In my experience this research phase is interesting because it tends to uncover surprises. More often than not projects are being executed under the radar of management. Many a time when I have worked with organizations in a consulting capacity we have found that the 50 projects management was aware of usually represented only half the real picture. There were often many more projects in the works that were running ‘below the radar.’ It’s no wonder that resources are over-allocated and people are feeling stressed! The next step in the prioritization process is to identify the overall goal, strategic alignment and key deliverables for each project and then list these projects on a spreadsheet, referred to as a Project Prioritization Worksheet.

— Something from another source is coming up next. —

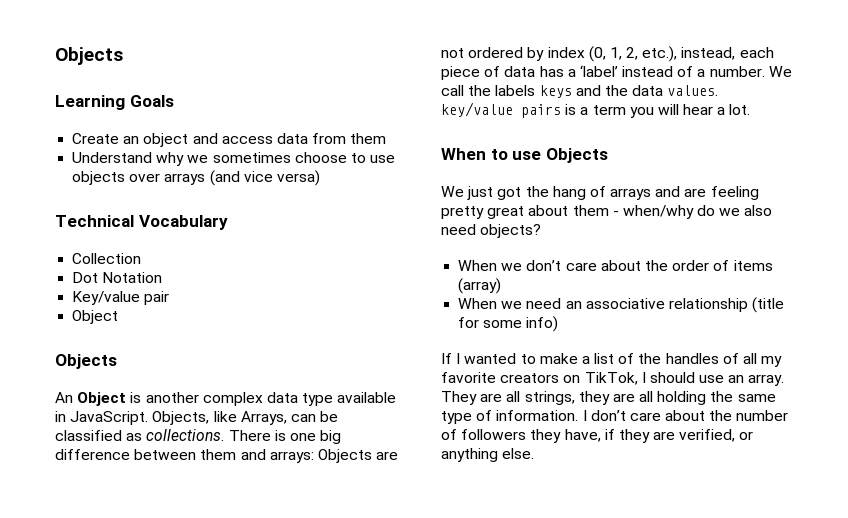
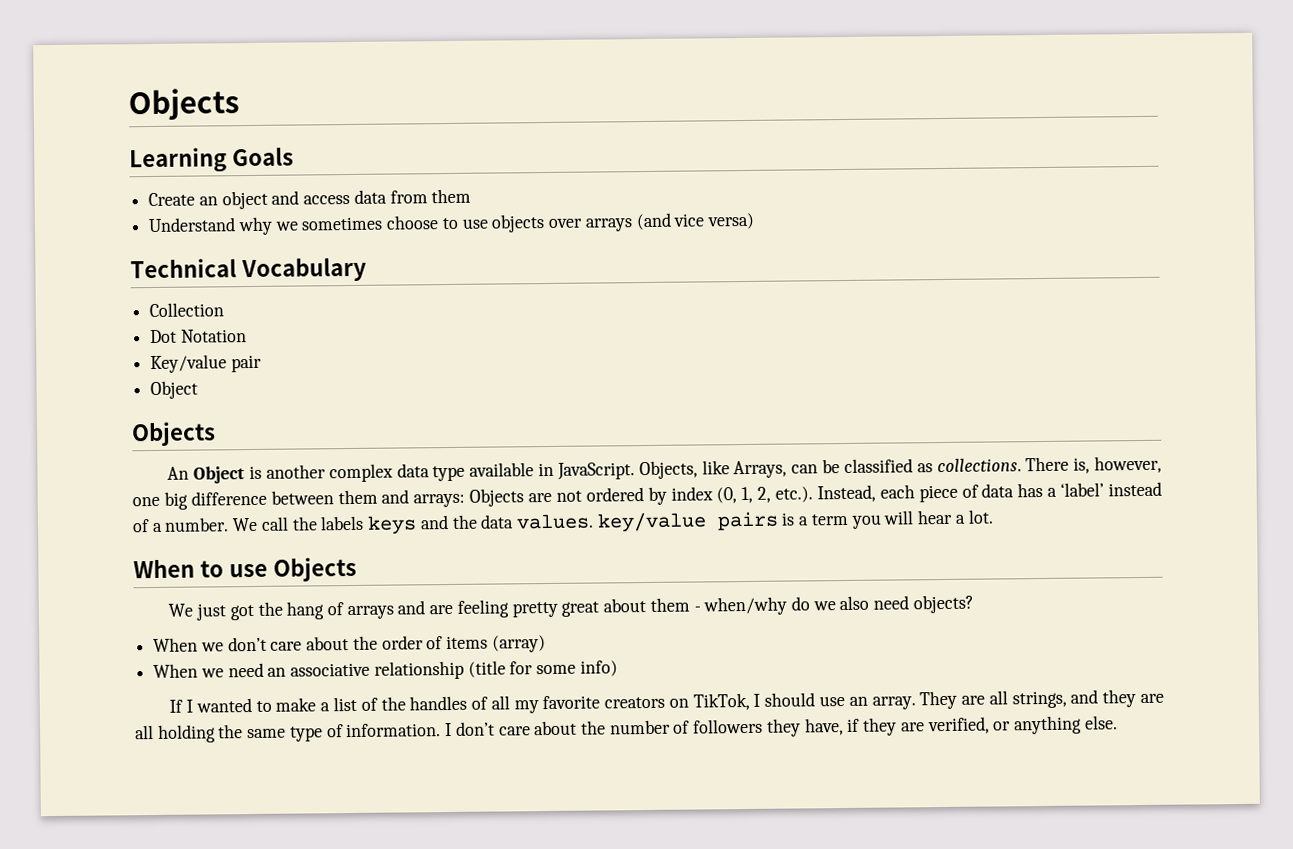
[274,430,286,441] is -> [1073,455,1162,474] is, however,
[642,46,736,62] etc.), instead, -> [775,484,876,503] etc.). Instead,
(575, 398) none -> [1070,689,1099,704] and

Once listed in this way, it is possible to then prioritize projects according to organizational imperatives. It is important to complete this on an on-going basis, preferably monthly, to account for new projects that are introduced, completion or cancellation of some projects, and/or due to changes in strategic imperatives.

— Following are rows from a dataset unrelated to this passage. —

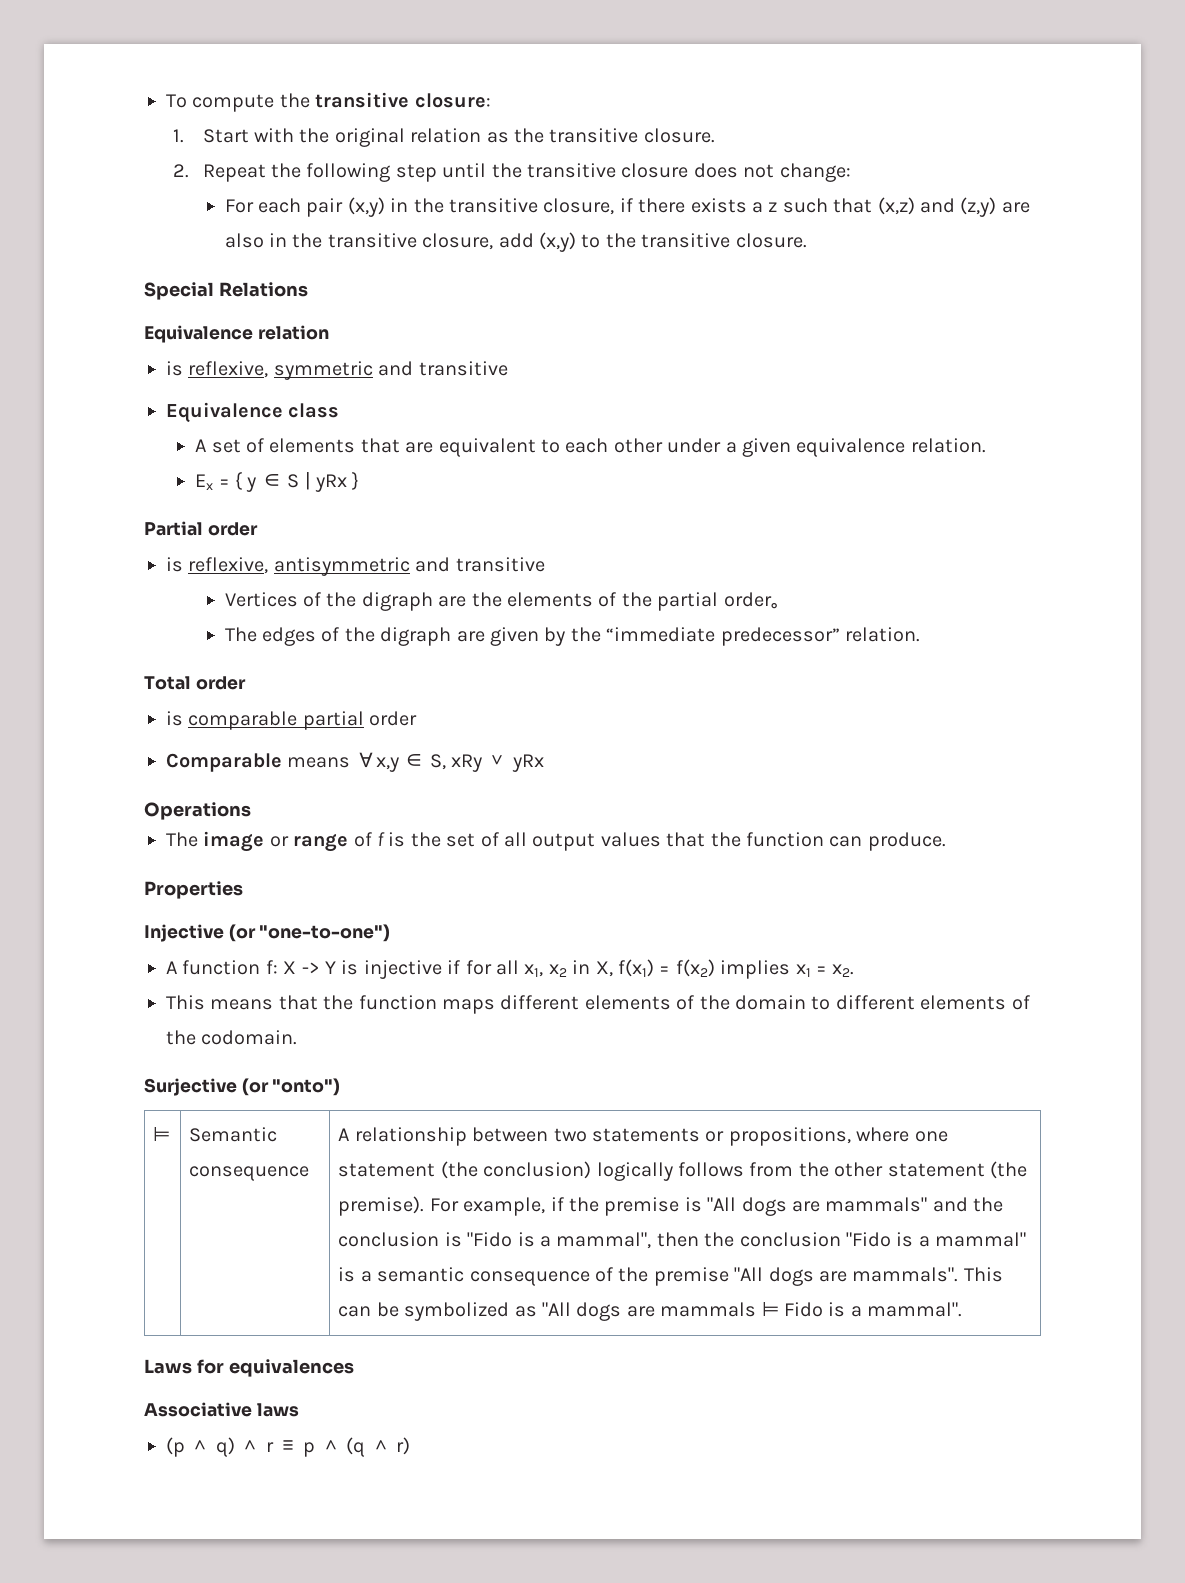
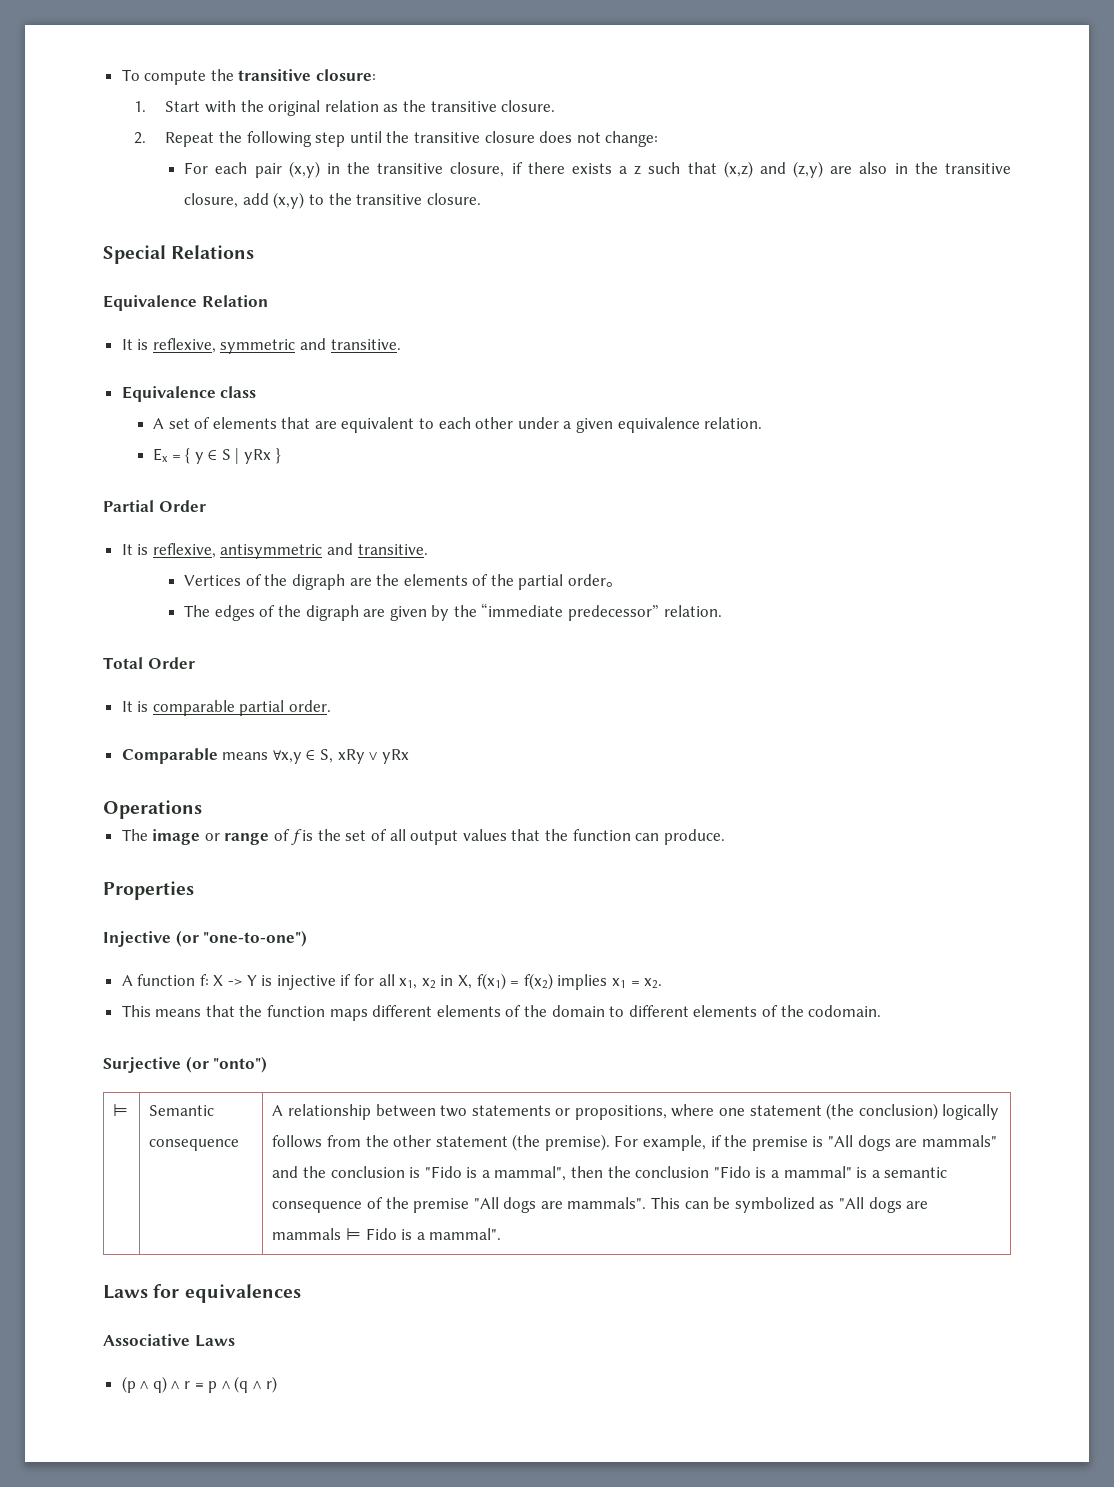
[257,325,329,340] relation // -> [201,295,268,307] [121,339,133,350] Relation // It
[418,361,508,376] transitive -> [330,339,401,350] transitive.
[207,522,258,536] order // -> [158,500,206,512] [121,544,133,555] Order // It
[455,557,545,572] transitive -> [357,544,428,555] transitive.
[195,676,246,690] order // -> [147,657,195,669] [121,701,133,712] Order // It
[369,711,418,726] order -> [289,700,332,712] order.
[256,1403,299,1417] laws -> [194,1335,235,1347] Laws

3. Manage the resourcing across all projects
The resourcing of projects continues to be a top priority of management and a significant barrier for PMOs in achieving their mandate. Management are usually not “on board” because they may be uncertain about what the resources are doing and why. They often perceive that work on projects is an intrusion to their employee’s daily work requirements.

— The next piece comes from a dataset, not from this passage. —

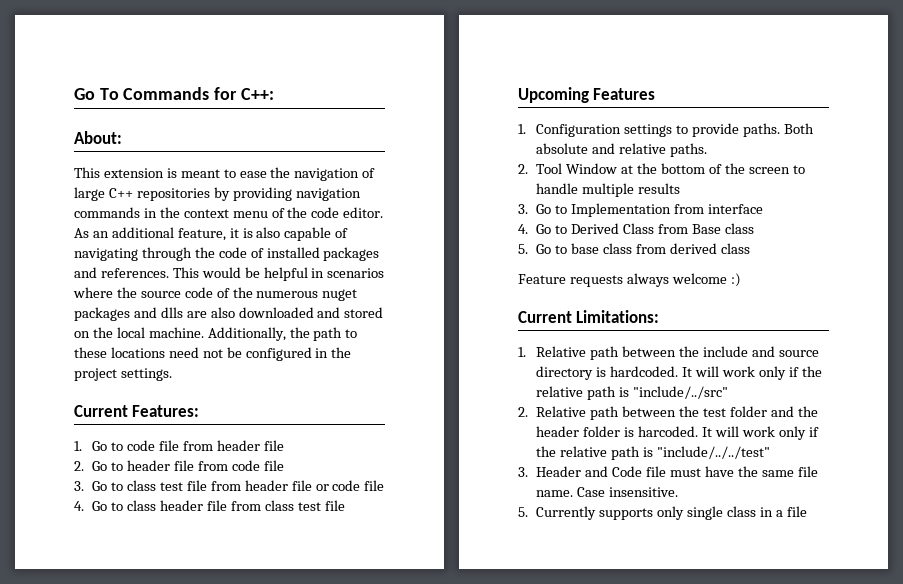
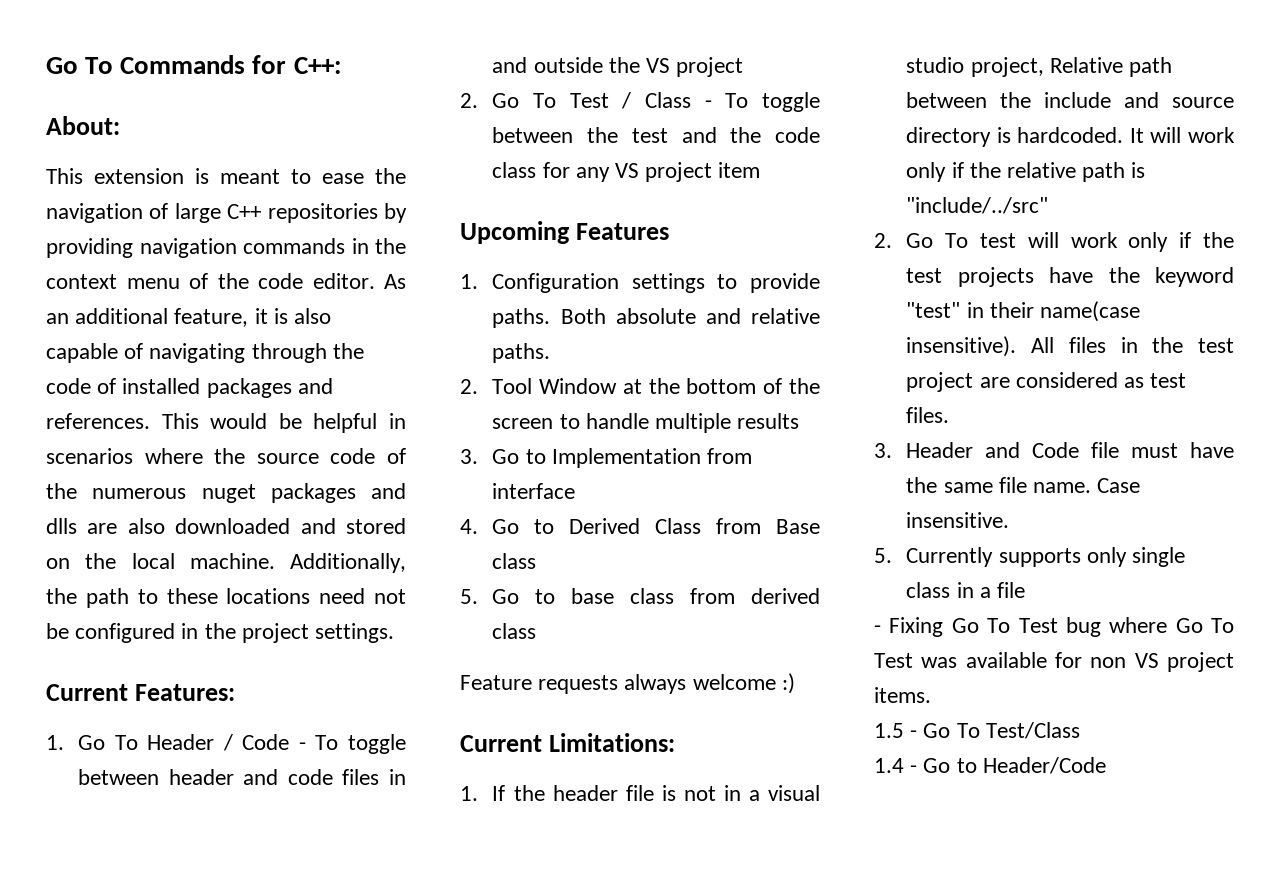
[111,440,284,451] [74,460,284,471] [74,480,385,491] [74,500,345,511] to code file from header file // 2. Go to header file from code file // 3. Go to class test file from header file or code file // 4. Go to class header file from class test file -> [114,734,406,754] [78,769,406,785] [492,57,744,77] [460,92,820,112] [492,127,820,143] [492,162,761,182] To Header / Code - To toggle between header and code files in and outside the VS project // 2. Go To Test / Class - To toggle between the test and the code class for any VS project item
(526, 352) none -> [492,785,820,801] [906,57,1044,77] If the header file is not in a visual studio project,
[536,406,818,420] [536,426,819,440] [536,446,770,460] Relative path between the test folder and the header folder is harcoded. It will work only if the relative path is "include/../../test" -> [906,232,1234,252] [906,267,1234,287] [906,301,1141,322] [906,336,1234,357] [906,372,1187,392] [906,407,950,423] Go To test will work only if the test projects have the keyword "test" in their name(case insensitive). All files in the test project are considered as test files.
(807, 511) none -> [874,617,1234,637] [874,652,1234,672] [874,687,931,703] [874,722,1080,739] [874,757,1106,774] // - Fixing Go To Test bug where Go To Test was available for non VS project items. // 1.5 - Go To Test/Class // 1.4 - Go to Header/Code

An important role of the PMO is to ensure that all project managers know how to develop a detailed project plan which clearly identifies all of the tasks to be done with necessary resource allocation. These project plans should be input into project management software and regularly reported on to keep management up to date on progress.
If this is completed consistently across all projects the PMO can then work with management to analyze the consolidated resource reports and help management to deal with over-allocation issues. In this way, PMOs provide valuable guidance to management. Guidance may include: assigning a different resource to complete a specific series of project tasks, identifying that some tasks may be delayed, or that the resource assigned is not actually completing the task and rather, they are responsible to oversee its completion and therefore are not as time constrained as the report indicates.
It is beneficial to discuss resource over-allocation issues with the functional managers of the project resources. Discussing the issue with functional managers will help to identify opportunities for alternative resources or changing functional work priorities. As well, calling this issue to the attention of senior management will identify if projects can be re-prioritized.
It is possible to change a project’s priority owing to a lack of resources. Senior management may provide larger budgets to some of the projects so it becomes possible to hire external resources.
Overall, the PMO needs to develop a plan to oversee the management of all resources across all projects on a continuous (at least monthly) basis. The resource plan will link all projects to organizational commitments for resources on a continuous basis and will anticipate potential resource issues.
In our research of Project Management Offices we have found that most PMOs tend to focus on the technical and tactical side of their responsibility; such as development of project management process, tools and templates. They usually ignore their more important contribution to the organization, which is to oversee the prioritization of projects, help management to align projects with the organization’s strategic imperatives and provide guidance on project resourcing concerns. These PMOs are doomed if they don’t refocus their efforts, park all of this job responsibility and think more strategically. The imperative today is to quickly demonstrate how the PMO can have an immediate impact on the continued success of their organization.